Skimpy Clothes Banned; What Will Students Wear?

The Pittsburgh Channel

Dateline: Modesto, Calif. -- Midriff-baring shirts, low-rise pants, pajamas and slippers will all be off limits this fall for thousands of student in Modesto.

Student Alexis Thompson said the new school rules will wipe out her current wardrobe.

"I will probably have to buy all new clothing for next year. It is going to be hard because pretty much all the stores sell lingerie," Thompson said.

And it's not just the girls who will have to dress more conservative. Mike Tershler, a senior at Davis High School, said he likes to show off his boxers, which peak over his pants -- a look that is banned for next year.

"I think I look good, pretty sexy. The ladies like it," Tershler said.

But not all students are against the ban.

"I agree with most of the things because I don't want to see a bunch of skin showing because that is not very classy," said student Kathleen Swicegood. "And we are in an environment where we are supposed to be sort of business like.
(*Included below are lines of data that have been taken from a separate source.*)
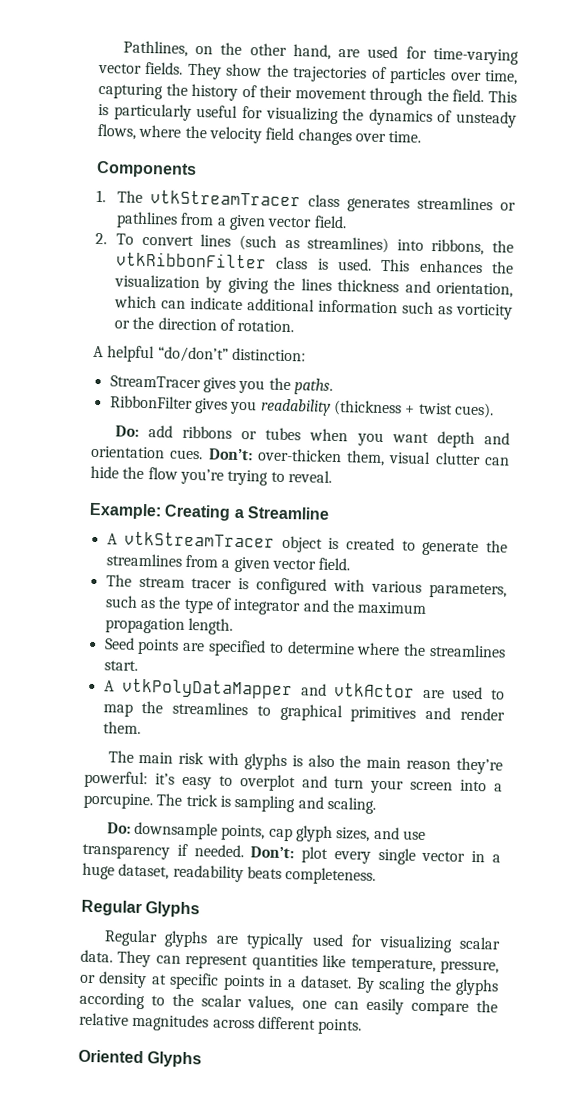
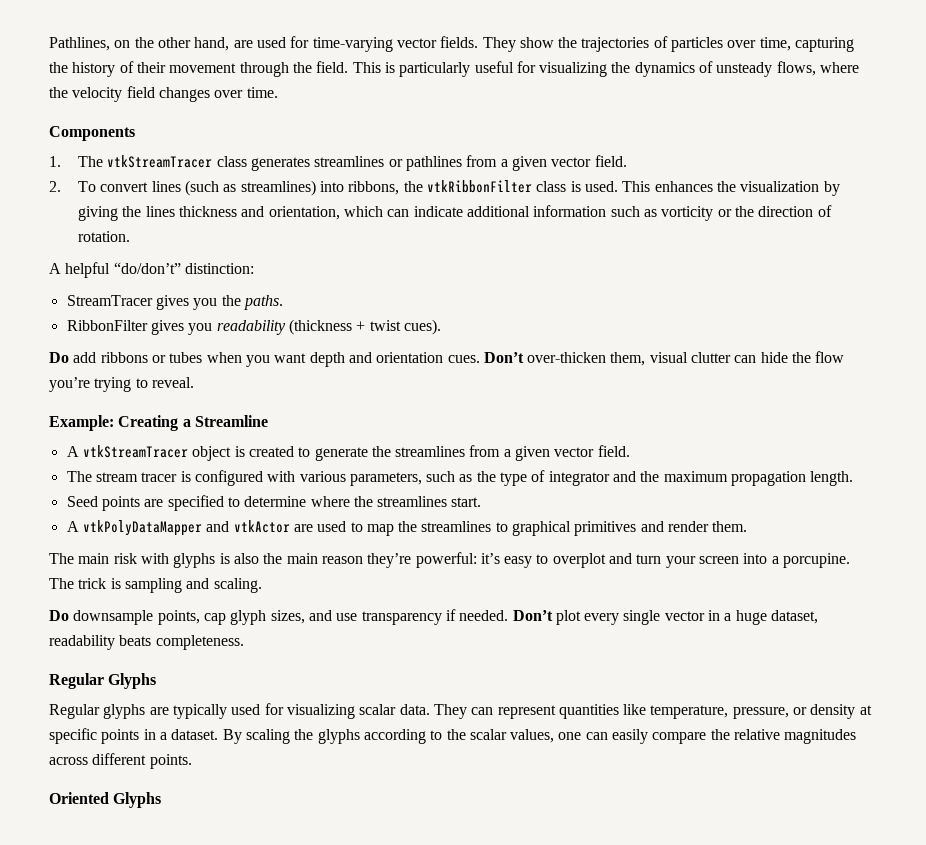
- Do: add ribbons or tubes when you want depth and orientation cues.
+ Do add ribbons or tubes when you want depth and orientation cues.
- Don’t: over-thicken them, visual clutter can hide the flow you’re trying to reveal.
+ Don’t over-thicken them, visual clutter can hide the flow you’re trying to reveal.
- Do: downsample points, cap glyph sizes, and use transparency if needed.
+ Do downsample points, cap glyph sizes, and use transparency if needed.
- Don’t: plot every single vector in a huge dataset, readability beats completeness.
+ Don’t plot every single vector in a huge dataset, readability beats completeness.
We are trying to grow up."

Clothing business Anchor Blue has some skin-baring clothes, but the store manager said the key is dressing it up for school.

Students have a big incentive to comply with the new dress code. They will get one warning. After that, they will be suspended. (:/)

Tershler really reminds me of David Quainton. I can't quite put my finger on why...

Anyway, the survey results as of Thursday lunchtime were:

Do you think school dress codes should be more strict and not allow revealing or baggy clothing?
Choice Votes Percentage of 25103 Votes
Yes, stricter dress codes are needed 19056 76%
No, students should be allowed to wear what they want 1449 6%
Parents should control what their children wear to school 4598 18%

I voted NO, of course.

And finally



I wasn't sure whether to put this in, though it was the piece that, this whole week (at the least), affected me most. Feynman is, in a sense, the high priest of weird, in the sense that modern science is fundamentally weird, and I feel that, this week, and this week alone, I'm going to end TAR on a sombre note.


Arline Feynman died on June 16, 1945. The paper on which this letter was written is well worn, and it appears as though he reread it often.

To Arline Feynman, October 17, 1946

D'Arline,

I adore you, sweetheart ... It is such a terribly long time since I last wrote to you — almost two years but I know you'll excuse me because you understand how I am, stubborn and realistic; and I thought there was no sense to writing. But now I know my darling wife that it is right to do what I have delayed in doing, and what I have done so much in the past. I want to tell you I love you.

I find it hard to understand in my mind what it means to love you after you are dead — but I still want to comfort and take care of you — and I want you to love me and care for me. I want to have problems to discuss with you — I want to do little projects with you. I never thought until just now that we can do that. What should we do. We started to learn to make clothes together — or learn Chinese — or getting a movie projector.

Can't I do something now? No. I am alone without you and you were the "idea-woman" and general instigator of all our wild adventures. When you were sick you worried because you could not give me something that you wanted to and thought I needed. You needn't have worried.

Just as I told you then there was no real need because I loved you in so many ways so much. And now it is clearly even more true — you can give me nothing now yet I love you so that you stand in my way of loving anyone else — but I want to stand there.

I'll bet that you are surprised that I don't even have a girlfriend after two years. But you can't help it, darling, nor can I — I don't understand it, for I have met many girls ... and I don't want to remain alone — but in two or three meetings they all seem ashes. You only are left to me. You are real.

My darling wife, I do adore you. I love my wife. My wife is dead,

Rich.

PS Please excuse my not mailing this — but I don't know your new address.